Genre: Period romance/comedy/drama
Here’s a movie that isn’t afraid to let one see its main characters being less than chivalrous. It’s another movie I first saw years ago on AMC and hadn’t rewatched until recently. Though I enjoyed a lot of it, some aspects don’t work so well for me now.
Kitty (Paulette Goddard) was an orphan purchased from the workhouse to become a thief in London. Raised in the “trade” by Old Meg (Sara Allgood), she’s sent out one day with orders to earn her keep. Caught while trying to steal a man’s shoe buckles, she attracts his attention and thus her life changes. The man is Thomas Gainsborough (Cecil Kellaway) who pays her half a crown to sit for him. While he’s painting her, 2 young bucks arrive who admire the “unknown lady.” Brett, Earl of Carstairs (Patric Knowles) is leaving soon for India so he yields to Sir Hugh Marcy’s (Ray Milland) interest in her. Marcy soon discovers she’s a thief from Houndsditch but he takes her in as a scullery maid to keep her away from Old Meg.

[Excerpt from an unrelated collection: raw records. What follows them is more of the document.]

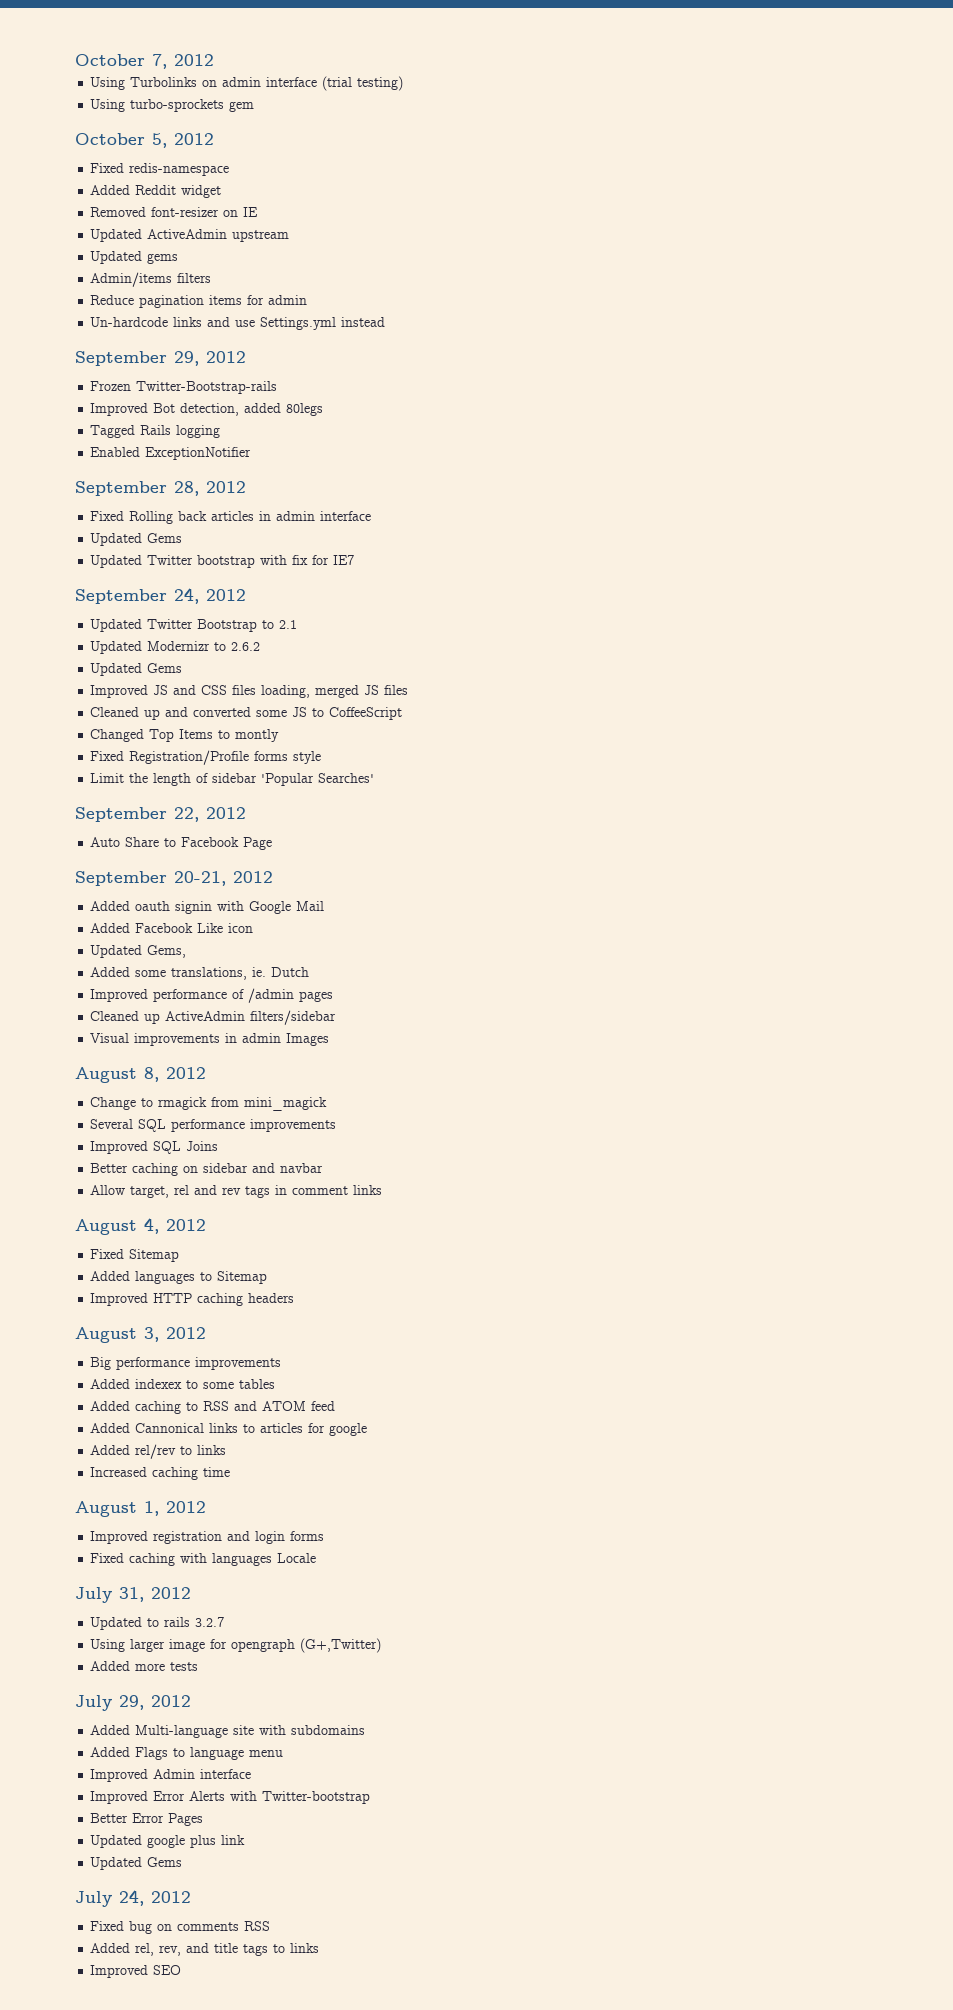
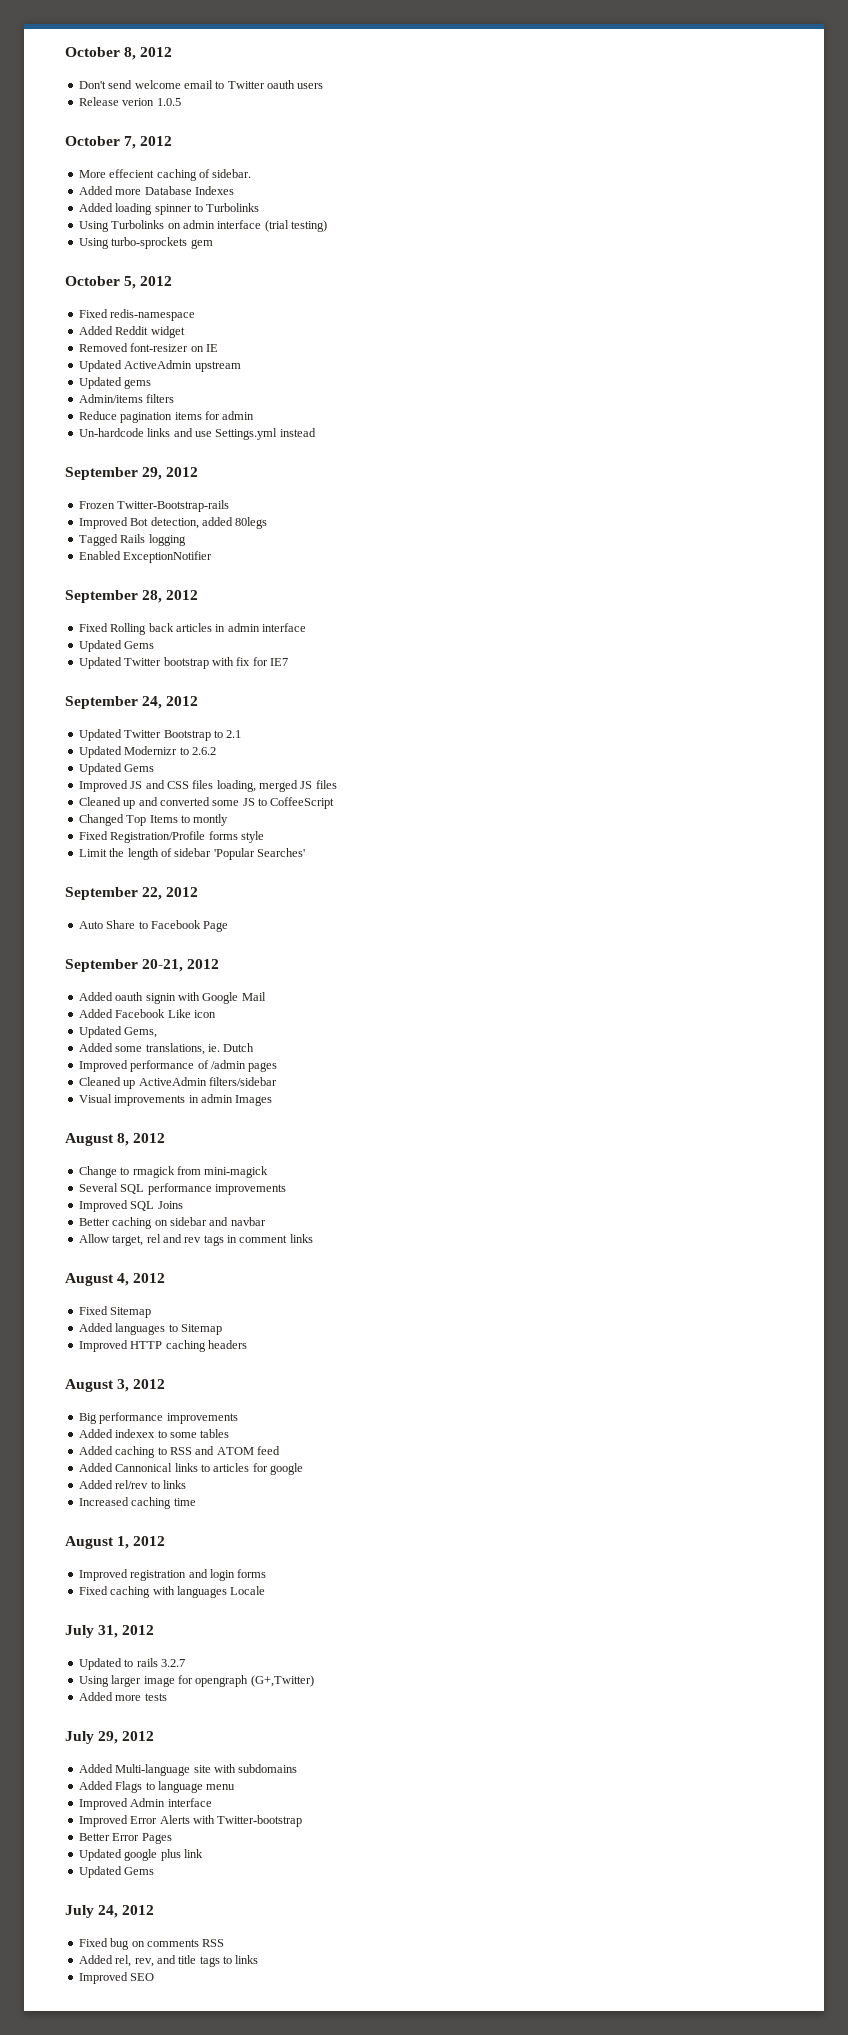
[75,54,214,69] October 7, 2012 -> [65,47,173,60] [78,80,324,89] [78,97,181,106] [65,136,173,149] [78,169,252,181] [78,186,234,195] [78,203,260,215] October 8, 2012 // Don't send welcome email to Twitter oauth users // Release verion 1.0.5 // October 7, 2012 // More effecient caching of sidebar. // Added more Database Indexes // Added loading spinner to Turbolinks
[244,1097,328,1111] mini_magick -> [204,1166,269,1178] mini-magick

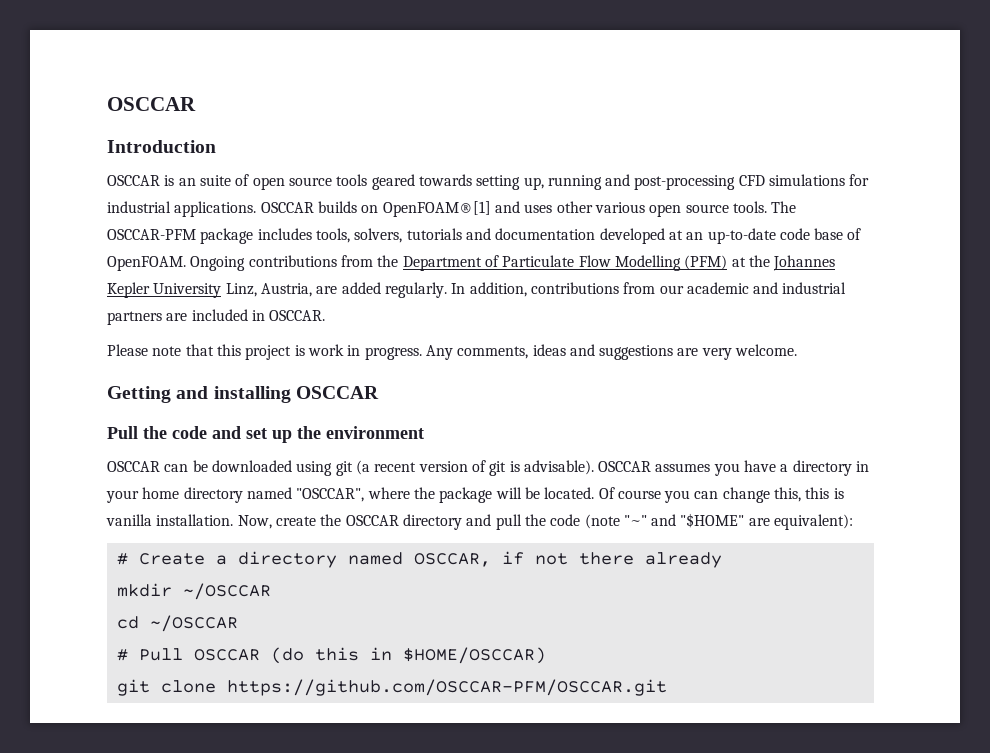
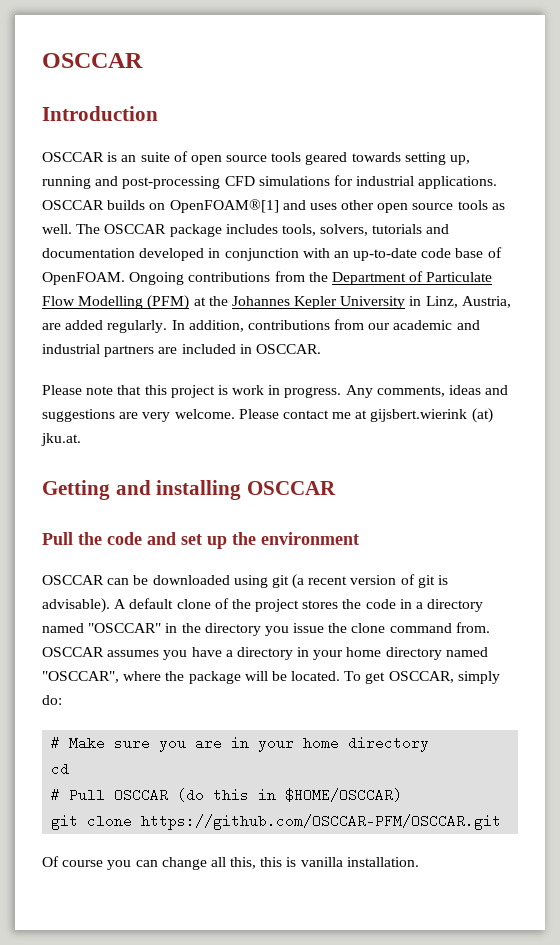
[594,201,797,217] [107,229,196,240] various open source tools. The OSCCAR-PFM -> [377,200,505,213] [42,224,167,234] open source tools as well. The OSCCAR
[668,230,683,240] at -> [208,248,330,261] in conjunction with
(222, 290) none -> [409,296,422,306] in
(798, 350) none -> [238,408,493,423] [41,433,81,446] Please contact me at gijsbert.wierink (at) jku.at.
(594, 467) none -> [114,598,484,612] [42,622,490,636] A default clone of the project stores the code in a directory named "OSCCAR" in the directory you issue the clone command from.
[598,487,844,503] [106,513,854,530] [116,551,722,568] [116,583,271,600] Of course you can change this, this is vanilla installation. Now, create the OSCCAR directory and pull the code (note "~" and "$HOME" are equivalent): // # Create a directory named OSCCAR, if not there already // mkdir ~/OSCCAR -> [344,671,500,684] [42,695,62,705] [51,736,430,752] To get OSCCAR, simply do: // # Make sure you are in your home directory
[149,615,238,632] ~/OSCCAR -> (70, 769) none
(667, 687) none -> [42,856,419,870] // Of course you can change all this, this is vanilla installation.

Kitty’s portrait attracts the attention of the Duke of Malmunster (Reginald Owen) who had Hugh fired from his government position. Seeing an opportunity to gain the Duke’s favor, Hugh announces Kitty is a young lady who is the ward of Hugh’s aunt Lady Susan Dowitt (Constance Collier). He also tells the Duke she’s currently traveling abroad in order to gain time to teach her to be a lady. Several hilarious scenes a la Pygmalion follow with Hugh coming off as a sterner task master than Henry Higgins ever dreamt of being. When she’s almost ready, Kitty is seen by a neighbor but since he’s only a tradesman, though a rich one, Hugh dismisses him as a possible suitor. But when Hugh’s creditors have him thrown into debtors prison, Kitty impulsively marries Mr. Selby who pays her “aunt” a rich dowry.
Hugh is furious since he’d promised Malmunster first dibs but events conspire and Selby is killed by a servant when he discovers Kitty’s true past. Now Hugh springs the trap and catches a Duke for Kitty’s next husband. But when the elderly Duke dies, who will Kitty choose next? Hugh, whom she’s always secretly loved, or Brett, recently returned from India and already crazy about her?
Kitty is based on a book, which I’ve never read, and I wonder if parts of it weren’t whitewashed a bit for Hollywood since some of Kitty’s story remind me a bit of “Forever Amber” in its darker tone. During my recent rewatch, I couldn’t help but feel more sympathy for Mr. Selby and the Duke who are basically married by Kitty in a cold blooded grab for their money and position. Selby is made to later appear as a brute and, I guess according to Hollywood, that makes him okay to kill. The Duke had injured Hugh’s pride and was shown as an old fool who believed a lie Kitty perpetrates on him so I guess it’s okay if he dies too.
Lady Susan and Hugh are honest about what they hope to gain from Kitty, lots of money, but Lady Susan ends up as a more sympathetic character to me as she seems to quickly develop some true affection for the girl. Hugh on the other hand, always has his hand out for more from Kitty and is the real instrument behind selling her off for cash. It’s not until almost the end of the movie that the scales fall from his eyes, mainly due to Brett’s courtship of Kitty, and he realizes he loves Kitty. Even then, he pulls a somewhat dirty trick to gain her back. To my mind, Brett is truly the better man for Kitty even though she ends up telling him that she belongs with Hugh as they’re two of a kind who understand and deserve each other. But though Hugh now knows he loves Kitty as she has always loved him, has he really changed his behavior or will he soon have run through Kitty’s inheritance from the late Duke and be back in debtor’s prison? Who knows.
The costumes in the film are lovely and per one source were based on actual Gainsborough portraits. According to the intro to the movie by the AMC host, the ornate fans used are period pieces donated by aristocratic English ladies and later auctioned to raise money for the war effort. The backdrops are obviously sound stages but fairly effective even so. It does look like Paramount lavished a lot of money of the film even though the decision was made to film it in B&W instead of color.
So even though the storyline doesn’t hold up as well as I remembered it, there are some fine performances from Milland, Goddard and especially Collier and Kellaway. Collier is wonderfully funny and Kellaway has what is probably the best line of the film even though it’s the last one. If you’re looking for a nice costume period piece from Hollywood’s heyday, check for the upcoming showing on TCM (listed for February 4th).